There was still a late harvest of vegetables to bring in and the farm owners realized Syrian refugee children were the best laborers to do it — cheap, compliant and available by the trailer load. Thousands of them live with their families in 250 temporary refugee settlements that have sprung up across the valley like a bumper crop of human despair.

It was from one of these makeshift settlements that 13-year-old Ghazal started working in the summer. “I didn’t like it,” says Ghazal through an interpreter. “But I had to do it.” She earned a few dollars for five hours work daily — money her family needed to survive.

She doesn’t like talking about it, neither does her father, Hassam. For him it’s a humiliation, having his daughter work after he couldn’t find a job. “It was because of the circumstances, we were really forced to do it,” says Hassam, his head bowed. “I wouldn’t have done it if I didn’t have to. It’s really difficult.”

For him it’s a reminder how far his family has fallen since fleeing the civil war that has raged in Syria for almost three years.

In Syria, he drove a delivery truck for a supermarket and made enough for a modest but comfortable life with his own apartment. Now, the family of seven is crammed into a tent made from wood and plastic donated by aid agencies. Even though Hassam’s tent is holding firm, the rain is pooling outside, turning the camp’s slippery soil into something of a muddy skating rink. Most children stay indoors with nothing to do.

For school-aged children, the tents are gloomy affairs crammed with fussy babies and cranky grandparents. There are no books, no games, little to distract the children except when, if they’re lucky, an old donated television is turned on when the settlement’s generator can spare some power.

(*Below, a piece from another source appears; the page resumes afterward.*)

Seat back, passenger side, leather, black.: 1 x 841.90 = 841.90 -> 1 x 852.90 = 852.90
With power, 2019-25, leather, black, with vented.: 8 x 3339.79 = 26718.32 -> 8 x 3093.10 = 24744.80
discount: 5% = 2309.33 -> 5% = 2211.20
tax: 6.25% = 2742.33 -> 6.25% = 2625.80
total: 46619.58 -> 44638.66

The one glimmer of hope for Ghazal is that she might be able to go to school. Ten Lebanese public schools have, with extra money from the Lebanese government and international aid, instituted a second shift of classes. At the Gab Elias primary public school, for example, 710 students (mostly Lebanese) attend classes from 8 a.m. to 2 p.m. while another 650 students (all Syrian refugees) go to school from 2 to 6 p.m.

By Canadian standards, the schools are rough affairs with well-worn furniture and few computers. In the centre of each class sits the Middle East equivalent of a pot-bellied stove providing refuge from a winter that is surprisingly nippy, particularly in the mountains where temperatures routinely hit the freezing point. Many students wear woolen hats and coats in class.

The Lebanese government estimates that since fighting in Syria broke out between rebels and government forces in March 2011, 1.2 million Syrian refugees have arrived in Lebanon, which itself only has an official population of just four million. Of those, there are about 300,000 school-aged refugees, yet only 100,000 are attending school. Many haven’t been in a class for more than two years since fleeing the war and have little prospect of ever being in a class again until the war ends.

The United Nations worries this will become a lost generation.

The UN issued a report at the end of November that painted a depressingly accurate picture of life for Syrian refugee children, conluding that “if the situation does not improve dramatically, Syria risks ending up with a generation disengaged from education and learning.”

Some aid agencies are trying to fill the gap by cutting through red tape and funding institutions that are not officially schools. The Tahaddi education centre in the slums of Beirut is one example where 130 students, a mixture of Lebanese Gypsies and Syrian refugee children, take classes that aren’t recognized by the government but are enough to provide a basic education — and keep them off the street while giving them hope for the future.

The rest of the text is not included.